She rang up Craven, and the following dialogue took place at the
telephone.
"Yes? Yes?"
"Is Mr. Craven there?"
"Yes, I am Alick Craven. Who is it, please?"
"Don't you know?"
"One minute! Is it--I'm afraid I don't."
"Beryl Van Tuyn."
"Of course! I knew the voice at once, but somehow I couldn't place it.
How are you, Miss Van Tuyn?"
"Dangerously well."
"That's splendid."
"And you?"
"I'm what dull people call very fit and cheery."
"How dreadful! Now, tell me--are you engaged to-night? I'm sure you
aren't, because I want you to take me to dine at the _Bella Napoli_.
We agreed to tell each other when we were free. So I take you at your
word."
"Oh, I'm awfully sorry!"
"What?"
"I'm ever so sorry."
"Why?"
"I have a dinner engagement to-night."
"What a bore! But surely you can get out of it?"
"I'm afraid not. No, really I can't."
"Send an excuse! Say you are ill."
"I can't honestly. It's--it's rather important. Besides, the fact is,
I'm the host."
"Oh!"
The timbre of Miss Van Tuyn's voice changed slightly at this crisis in
the conversation.
"Oh--if you're the host, of course. . . . You really _are_ the host?"
"Yes, I really am. So you see!"
"No, but I hear and understand. Never mind. Ask me another night."
"Yes--that's it. Another night. Thank you so much. By the way, does the
living bronze--"
"What? The living what?"
"Bronze! . . . The living bronze--"
"Oh, yes. Well, what about it?"
"Does it wear petticoats or trousers?"
"Trousers."
"Then I think I rather hate it."
"You--"
But at this point the exchange intervened. Then something happened; and
then Craven heard a voice saying:
"No, darling! It's the teeth--the teeth on the left-hand side. You know
when we were at the Carlton I was in agony. Tell Annie not to--"
It was useless to persist. Besides, he did not want to. So he put up
the receiver. Almost immediately afterwards he was rung up by Lady
Sellingworth, hung on the edge of disappointment for an instant, and
then was caught back into happiness.
When he finally left the telephone and went to his bedroom to change his
clothes, but not to "dress," he thanked God for having clinched matters
so swiftly. Lady Sellingworth had certainly meant to let him down. Some
instinct had told him what to say to her to make her change her mind.

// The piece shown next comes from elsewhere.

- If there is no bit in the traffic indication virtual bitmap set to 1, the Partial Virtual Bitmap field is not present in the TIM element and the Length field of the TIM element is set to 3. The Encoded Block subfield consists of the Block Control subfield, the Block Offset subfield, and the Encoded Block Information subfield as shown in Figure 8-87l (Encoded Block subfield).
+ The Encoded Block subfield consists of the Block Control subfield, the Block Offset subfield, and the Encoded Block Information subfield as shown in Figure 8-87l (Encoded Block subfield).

At least, he supposed so. For she had abruptly changed her mind after
hearing of Miss Van Tuyn's invitation. But why had she meant to give up
the dinner? What had happened between his exit from her house and her
ringing him up? For he could not believe in the excuse of ill-health
put forward by her. He was puzzled. Women certainly were difficult to
understand. But it was all right now. His audacity--for he thought it
rather audacious of him to have asked Lady Sellingworth to dine alone
with him at the _Bella Napoli_--was going to be rewarded. As he changed
his clothes he hummed to himself:
"_O Napoli! Bella Napoli_!"
At Claridge's meanwhile Miss Van Tuyn was not humming. As she came away
from the telephone she felt in a very bad temper. Things were not going
well for her just now in London, and she was accustomed to things going
well. As in Craven's letter, so just now at the telephone, she had been
aware of resistance, of a distinct holding back from her influence.
This was a rare experience for her, and she resented it. She believed
Craven's excuse for not dining with her. It was incredible that a
young man who had nothing to do would refuse to pass an evening in her
company. No; he was engaged. But she had felt at the telephone that
he was not sorry he was engaged; she still felt it. He was going to do
something which he preferred doing to dining with her. The tell-tale
line showed itself in her low white forehead.
Fanny Cronin had gone to bed; otherwise they might have dined downstairs
in the restaurant, where they would have been sure of meeting people
whom Miss Van Tuyn knew. She did not choose to go down and dine alone.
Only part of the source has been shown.